- [Supplied data]:
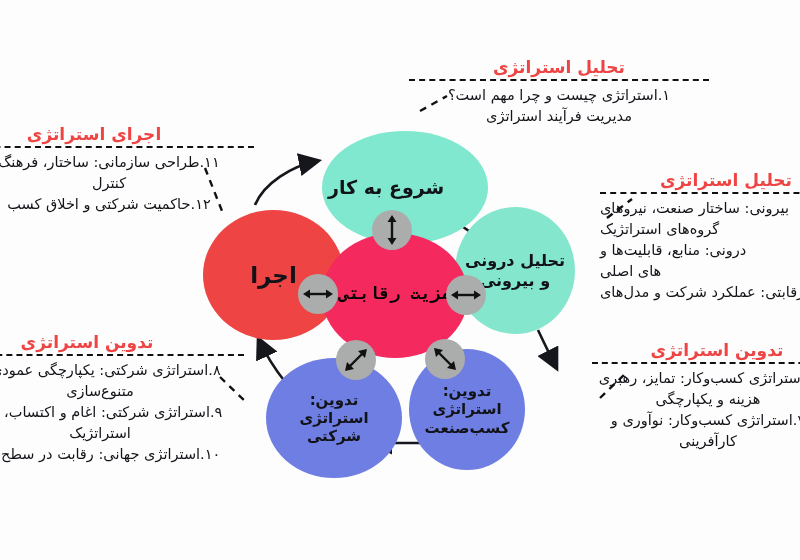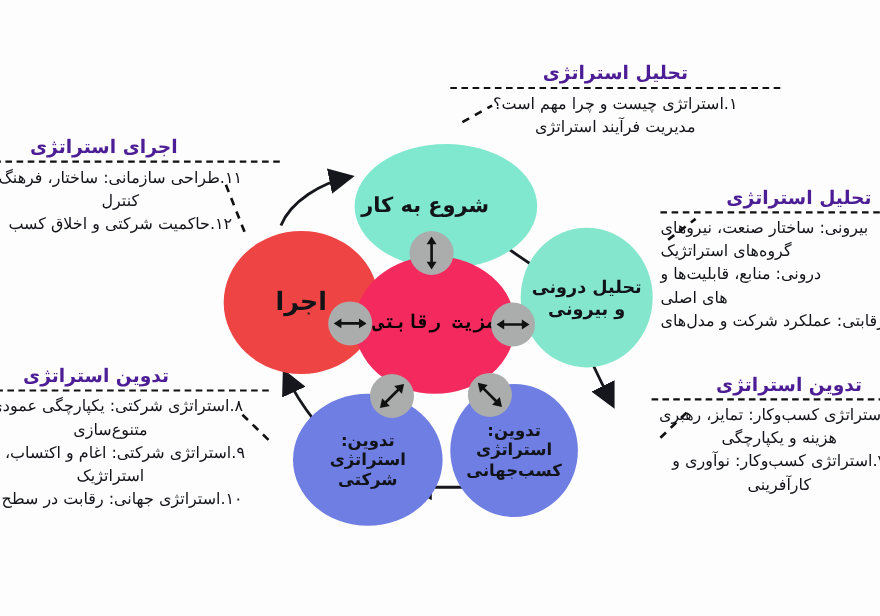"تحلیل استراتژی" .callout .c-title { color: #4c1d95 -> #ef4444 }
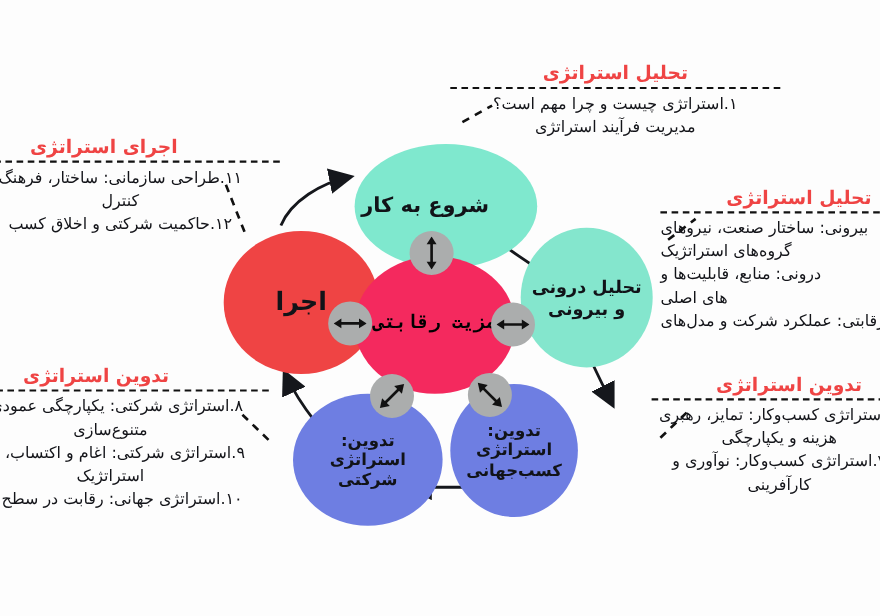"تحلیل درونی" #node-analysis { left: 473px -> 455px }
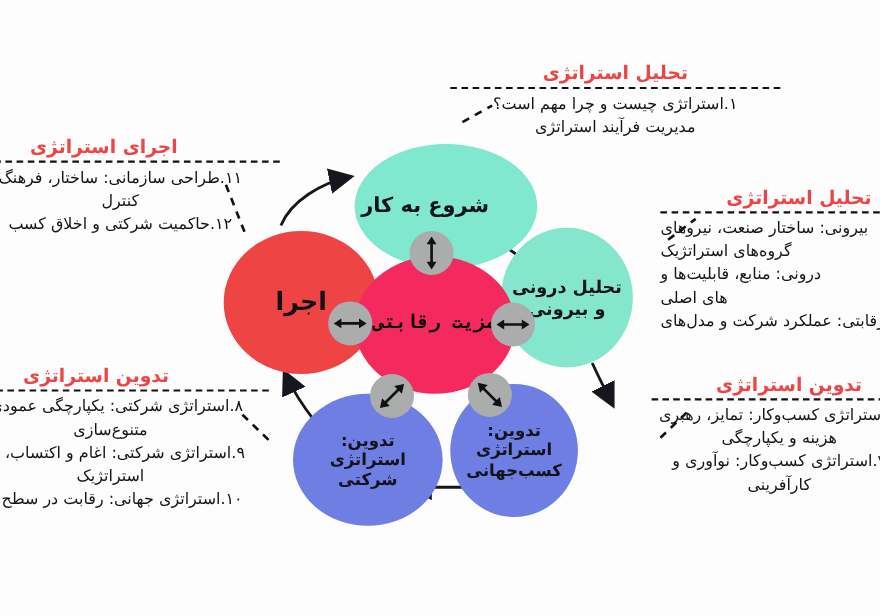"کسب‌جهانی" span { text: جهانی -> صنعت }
...
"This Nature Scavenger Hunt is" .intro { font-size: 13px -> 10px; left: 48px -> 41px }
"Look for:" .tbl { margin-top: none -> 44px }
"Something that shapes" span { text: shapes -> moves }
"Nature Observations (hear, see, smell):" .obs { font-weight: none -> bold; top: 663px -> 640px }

- [Exercise prompt]: Reproduce, word for word, everything in the listing above from the line containing "left: 473px ->" down to the line containing "text: جهانی ->", both of them included. No pictures.

- [Task result]:
"تحلیل درونی" #node-analysis { left: 473px -> 455px }
"کسب‌جهانی" span { text: جهانی -> صنعت }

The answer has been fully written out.